| PROBLEM REQUIREMENTS |
Restate word for word the lines that begin the listing and end with the line holding "Poster: Entwicklung von".

| DATA LISTING |
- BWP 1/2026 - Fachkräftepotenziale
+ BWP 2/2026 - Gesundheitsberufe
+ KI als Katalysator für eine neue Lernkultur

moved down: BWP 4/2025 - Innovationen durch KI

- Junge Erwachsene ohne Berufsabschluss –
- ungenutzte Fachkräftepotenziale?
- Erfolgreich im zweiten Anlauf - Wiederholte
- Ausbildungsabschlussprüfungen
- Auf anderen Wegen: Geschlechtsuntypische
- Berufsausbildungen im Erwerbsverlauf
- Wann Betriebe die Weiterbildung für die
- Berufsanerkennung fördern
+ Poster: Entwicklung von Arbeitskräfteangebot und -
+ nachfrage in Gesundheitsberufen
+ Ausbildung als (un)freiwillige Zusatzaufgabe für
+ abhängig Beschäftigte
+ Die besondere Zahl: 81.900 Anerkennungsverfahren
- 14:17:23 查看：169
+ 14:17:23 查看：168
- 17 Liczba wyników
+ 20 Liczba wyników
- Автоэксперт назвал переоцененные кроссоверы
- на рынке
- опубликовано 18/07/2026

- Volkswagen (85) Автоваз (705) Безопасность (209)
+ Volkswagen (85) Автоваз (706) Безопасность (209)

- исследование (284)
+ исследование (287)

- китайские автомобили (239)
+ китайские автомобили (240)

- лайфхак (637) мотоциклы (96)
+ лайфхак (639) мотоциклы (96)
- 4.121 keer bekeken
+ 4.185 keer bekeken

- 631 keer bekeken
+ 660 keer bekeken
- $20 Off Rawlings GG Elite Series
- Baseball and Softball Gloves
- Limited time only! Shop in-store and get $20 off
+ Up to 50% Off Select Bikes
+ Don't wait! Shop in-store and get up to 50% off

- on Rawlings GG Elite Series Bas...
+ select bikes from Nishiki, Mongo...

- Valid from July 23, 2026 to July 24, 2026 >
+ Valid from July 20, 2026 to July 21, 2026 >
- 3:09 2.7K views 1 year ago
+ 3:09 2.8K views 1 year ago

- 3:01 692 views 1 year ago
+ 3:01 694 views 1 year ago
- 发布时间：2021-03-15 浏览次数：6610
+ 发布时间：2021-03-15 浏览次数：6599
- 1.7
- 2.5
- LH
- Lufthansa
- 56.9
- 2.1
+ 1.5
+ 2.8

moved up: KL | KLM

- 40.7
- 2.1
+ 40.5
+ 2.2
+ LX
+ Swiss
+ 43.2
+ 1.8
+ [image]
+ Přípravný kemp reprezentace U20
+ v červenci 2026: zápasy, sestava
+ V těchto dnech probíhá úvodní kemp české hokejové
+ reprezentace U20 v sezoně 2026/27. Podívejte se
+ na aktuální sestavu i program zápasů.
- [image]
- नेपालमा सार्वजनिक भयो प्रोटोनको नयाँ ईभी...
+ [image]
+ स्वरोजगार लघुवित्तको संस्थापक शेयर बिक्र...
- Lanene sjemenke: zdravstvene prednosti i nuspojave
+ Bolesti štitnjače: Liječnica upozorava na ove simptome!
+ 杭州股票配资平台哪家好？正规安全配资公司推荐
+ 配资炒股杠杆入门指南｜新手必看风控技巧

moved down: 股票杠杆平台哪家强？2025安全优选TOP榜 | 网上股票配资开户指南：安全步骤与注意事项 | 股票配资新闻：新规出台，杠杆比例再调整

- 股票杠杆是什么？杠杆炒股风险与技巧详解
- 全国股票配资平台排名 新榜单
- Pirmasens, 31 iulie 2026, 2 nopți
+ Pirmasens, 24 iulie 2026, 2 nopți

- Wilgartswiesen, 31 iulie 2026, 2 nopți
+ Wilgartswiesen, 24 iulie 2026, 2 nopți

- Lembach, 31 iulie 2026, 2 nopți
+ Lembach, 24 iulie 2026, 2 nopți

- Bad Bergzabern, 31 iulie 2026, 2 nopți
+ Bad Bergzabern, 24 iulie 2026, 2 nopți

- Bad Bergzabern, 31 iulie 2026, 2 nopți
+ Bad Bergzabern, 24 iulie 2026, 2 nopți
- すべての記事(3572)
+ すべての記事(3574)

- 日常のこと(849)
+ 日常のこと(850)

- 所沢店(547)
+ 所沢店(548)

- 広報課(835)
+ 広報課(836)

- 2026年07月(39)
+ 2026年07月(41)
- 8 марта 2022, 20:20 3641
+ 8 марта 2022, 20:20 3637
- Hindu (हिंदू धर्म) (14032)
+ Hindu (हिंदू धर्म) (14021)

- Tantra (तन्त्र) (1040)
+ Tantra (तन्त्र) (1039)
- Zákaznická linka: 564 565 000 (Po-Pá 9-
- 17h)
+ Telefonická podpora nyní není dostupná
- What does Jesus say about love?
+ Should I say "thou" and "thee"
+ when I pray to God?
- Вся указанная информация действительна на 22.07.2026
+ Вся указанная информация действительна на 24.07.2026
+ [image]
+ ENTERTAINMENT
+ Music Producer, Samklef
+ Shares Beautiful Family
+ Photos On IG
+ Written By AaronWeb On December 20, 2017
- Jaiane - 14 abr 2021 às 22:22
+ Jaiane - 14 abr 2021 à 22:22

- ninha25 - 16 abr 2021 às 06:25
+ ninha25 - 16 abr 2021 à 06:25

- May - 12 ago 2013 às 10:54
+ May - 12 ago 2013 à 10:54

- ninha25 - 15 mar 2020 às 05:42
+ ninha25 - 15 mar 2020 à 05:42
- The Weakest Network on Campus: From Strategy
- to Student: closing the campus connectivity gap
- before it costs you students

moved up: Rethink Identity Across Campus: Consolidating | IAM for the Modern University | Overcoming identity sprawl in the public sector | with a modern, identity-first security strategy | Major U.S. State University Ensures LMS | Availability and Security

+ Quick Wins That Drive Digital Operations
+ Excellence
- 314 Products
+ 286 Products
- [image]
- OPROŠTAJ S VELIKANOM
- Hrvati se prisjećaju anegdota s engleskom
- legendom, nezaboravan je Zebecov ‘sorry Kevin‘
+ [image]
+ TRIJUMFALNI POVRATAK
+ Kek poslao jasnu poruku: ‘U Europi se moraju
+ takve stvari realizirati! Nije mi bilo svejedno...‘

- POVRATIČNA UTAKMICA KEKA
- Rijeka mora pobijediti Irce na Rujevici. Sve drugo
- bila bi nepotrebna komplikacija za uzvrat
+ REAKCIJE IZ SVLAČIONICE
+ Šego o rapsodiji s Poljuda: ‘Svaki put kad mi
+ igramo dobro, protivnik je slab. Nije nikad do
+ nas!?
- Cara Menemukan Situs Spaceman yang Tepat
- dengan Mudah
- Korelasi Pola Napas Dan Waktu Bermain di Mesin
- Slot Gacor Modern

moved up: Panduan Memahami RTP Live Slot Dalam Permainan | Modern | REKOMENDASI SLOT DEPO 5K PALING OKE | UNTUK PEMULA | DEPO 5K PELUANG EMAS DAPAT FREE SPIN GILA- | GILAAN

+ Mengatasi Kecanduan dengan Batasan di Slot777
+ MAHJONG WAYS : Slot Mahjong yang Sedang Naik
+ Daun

| EXERCISE SOLUTION |
- BWP 1/2026 - Fachkräftepotenziale
+ BWP 2/2026 - Gesundheitsberufe
+ KI als Katalysator für eine neue Lernkultur

moved down: BWP 4/2025 - Innovationen durch KI

- Junge Erwachsene ohne Berufsabschluss –
- ungenutzte Fachkräftepotenziale?
- Erfolgreich im zweiten Anlauf - Wiederholte
- Ausbildungsabschlussprüfungen
- Auf anderen Wegen: Geschlechtsuntypische
- Berufsausbildungen im Erwerbsverlauf
- Wann Betriebe die Weiterbildung für die
- Berufsanerkennung fördern
+ Poster: Entwicklung von Arbeitskräfteangebot und -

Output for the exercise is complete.